There are numerous examples, especially in Wazirabad and Gujrat districts, of similar cases. In every case the trial was swift and maximum punishment meted out. Invariably the culprit’s property was confiscated. Relatives were also warned of property confiscation if they protested. Very soon this evil practice became a rare happening.

But the fight against ‘thugee’ in Punjab was a very tough and different operation. This reminds of a saying of Maharajah Ranjit Singh who is recorded as saying that every time he returns to Lahore, he “avoids Sheikhupura”. Such was the hold of the thugs even then. Amazingly, a few years ago in these columns I wrote about ‘thugee’ still being practised in a village just near Sheikhupura, where they operate in gangs on local trains, and still carried out old thug rituals. I also visited a large-stone site in a village of a Bhatti youngster who worked for me, and he was, to my utter shock, proud of being from thug heritage.

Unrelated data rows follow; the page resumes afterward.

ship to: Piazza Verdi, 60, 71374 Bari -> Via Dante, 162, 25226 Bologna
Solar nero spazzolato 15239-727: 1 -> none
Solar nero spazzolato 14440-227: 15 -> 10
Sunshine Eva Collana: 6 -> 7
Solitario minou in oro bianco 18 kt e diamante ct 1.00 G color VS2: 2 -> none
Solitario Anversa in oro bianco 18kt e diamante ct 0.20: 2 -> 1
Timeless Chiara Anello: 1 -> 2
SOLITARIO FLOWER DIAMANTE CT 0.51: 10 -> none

The typical Punjabi ‘thug’ was a Jat, be he of any religion, or a ‘sansee’, though ‘mazahabis’ and ‘chooras’ castes also worked alongside. In and around Lahore, especially in nearby Sheikhupura, the poorer sections of Bhatti, Virk and other clans formed a considerable force of thugs. In the days of Maharajah Ranjit Singh their victims were mostly Sikh soldiers returning home from faraway districts like Multan and Peshawar. The favourite season for thugs was before the Dussehrah festival when these soldiers, and other people working away from home were returning home.

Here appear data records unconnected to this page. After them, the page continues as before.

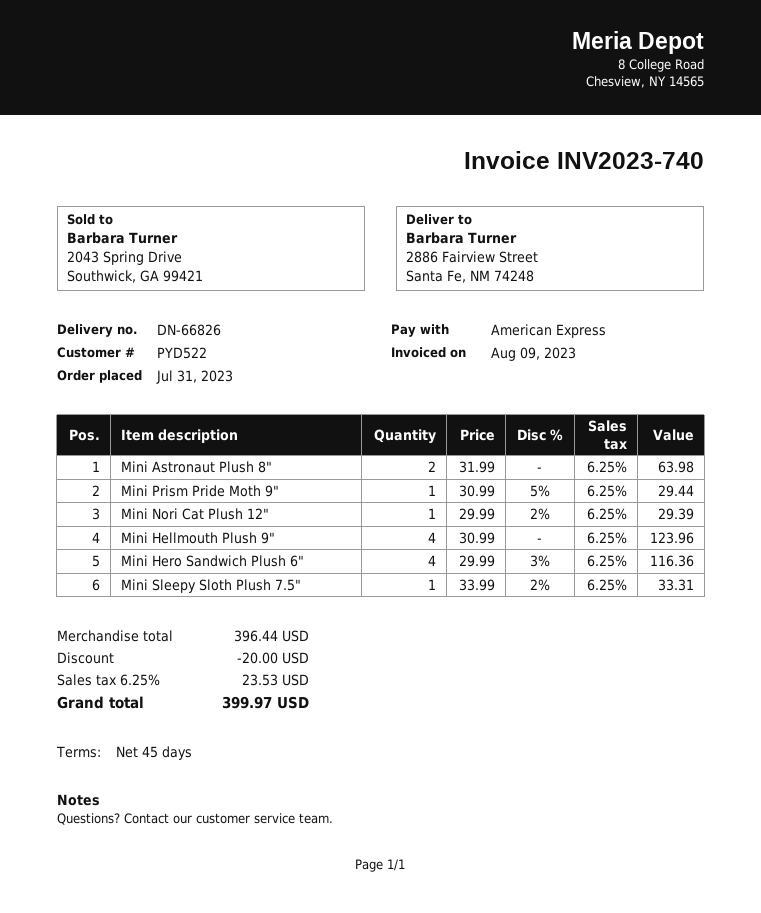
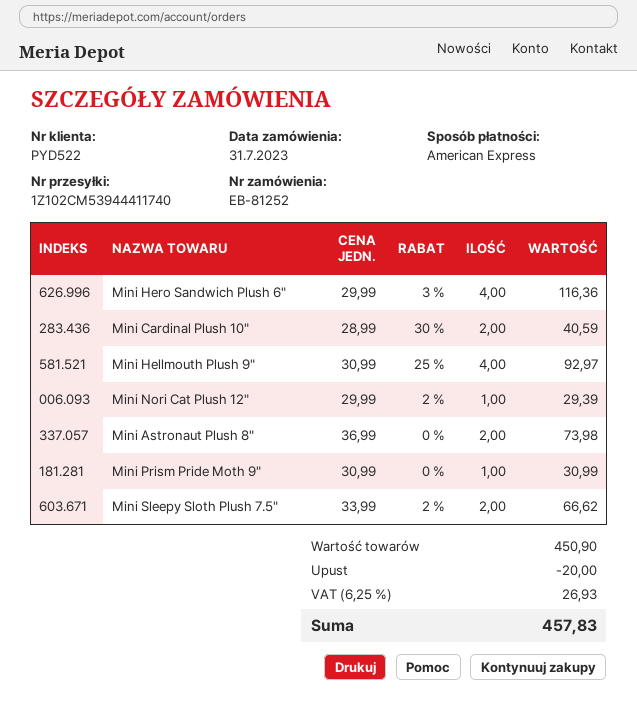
Mini Astronaut Plush 8": 2 x 31.99 = 63.98 -> 2 x 36.99 = 73.98
Mini Prism Pride Moth 9": 1 x 30.99 - 5% = 29.44 -> 1 x 30.99 = 30.99
Mini Hellmouth Plush 9": 4 x 30.99 = 123.96 -> 4 x 30.99 - 25% = 92.97
Mini Sleepy Sloth Plush 7.5": 1 x 33.99 - 2% = 33.31 -> 2 x 33.99 - 2% = 66.62
Mini Cardinal Plush 10": none -> 2 x 28.99 - 30% = 40.59
subtotal: 396.44 -> 450.90
tax: 6.25% = 23.53 -> 6.25% = 26.93
total: 399.97 -> 457.83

Thugs had a common culture, they all worshipped Devi, the goddess of criminals, as also they respected Pir Sarwar Sultan, the patron saint of thieves and ‘vagabonds’. The thugs believed that by making offerings to their deities and various pirs, especially at the shrine of Pir Sarwar, brought them good luck and plenty of booty.

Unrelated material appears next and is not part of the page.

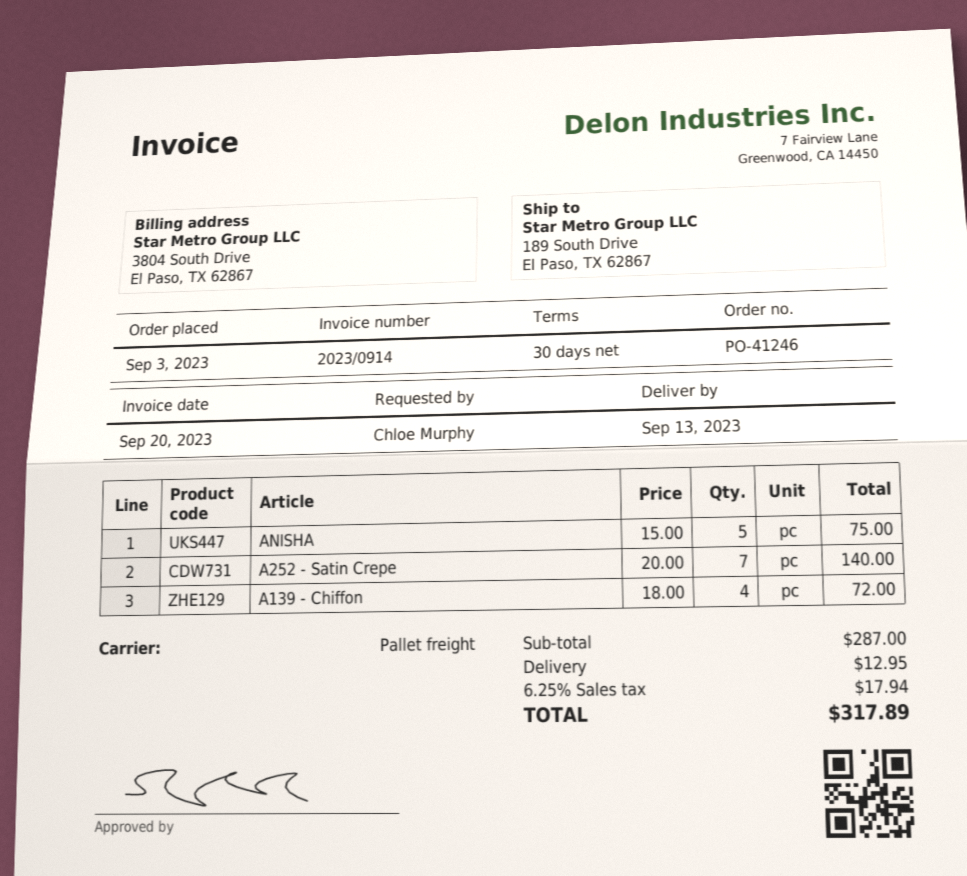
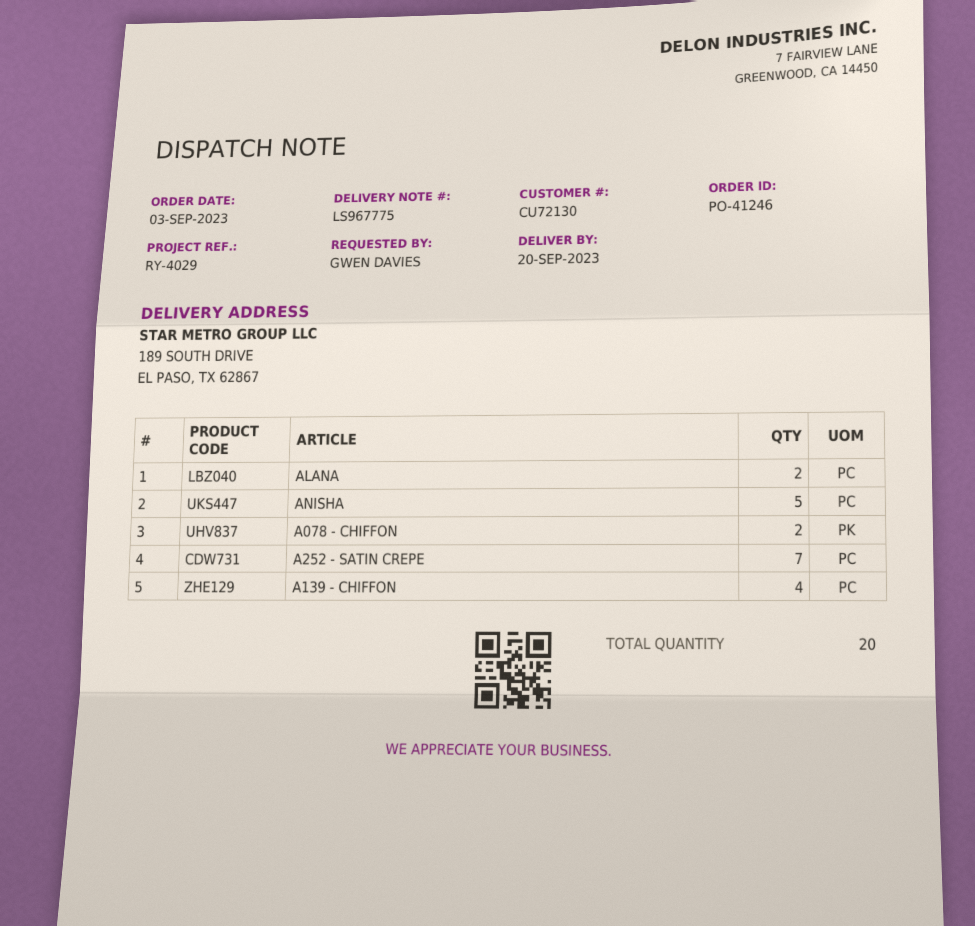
delivery date: 2023-09-13 -> 2023-09-20
ordered by: Chloe Murphy -> GWEN DAVIES
ALANA: none -> 2
A078 - CHIFFON: none -> 2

The ‘thugs’ operated in large gangs, disguising as barbers, faqirs, brahmins or any other profession that was respected by their victims. They would travel with them and at night kill them off and invariably bury them. Their favourite weapon was a large coin with a hole knotted at the end of a silk handkerchief. On the victim’s grave they would all sit and offer thanks to their patron Devi.

The Punjab Thugee Department operation had agents in disguise with thug gangs, who were nabbed just before a kill was to take place. Within five years Punjab had almost been cleared of this old menace. In the operation Superintendent Brerton had realised that the best way forward was to buy out a thug by offering a pardon as also a small portion of the looted money recovered.

As the thug menace in Punjab receded, by 1854 a stage had been reached where the ‘thugee’ office were raiding faraway villages in search of suspects. By 1858 not a single case of ‘thugee’ was reported in Punjab and the Thugee Office was merged with the normal crime branch of the Punjab Police.

In 1853 the EIC had allowed the building of jails in Punjab, and that is when the Lahore Central Jail was built. The very first inmates were captured thugs from all over Punjab, who were made to work hard in a newly-opened ‘Thugee School of Industry’. With all captured thugs moving to Lahore, a major tent-manufacturing enterprise was started. This continued for almost 20 years, by which time most thugs were aged and ‘thugee’ had been eliminated. The school of industry was, therefore, closed.

This was a major success for the East India Company officers who worked hard to personally see to it that both the evils of ‘kooree mar’ and ‘thugee’ had been eradicated from Punjab. In a way the crime and order situation most certainly did pave the way for a modern and peaceful British Punjab.

Maybe, there is lesson in this for our present rulers, who have seen crimes ‘reported’ in 2016 rise by a whooping 25 per cent over 2015, at least the Punjab Police website says so. Sadly, the story on the prosecution side makes very grim reading. The reality remains so different from the fake ‘all is well’ news we are fed on.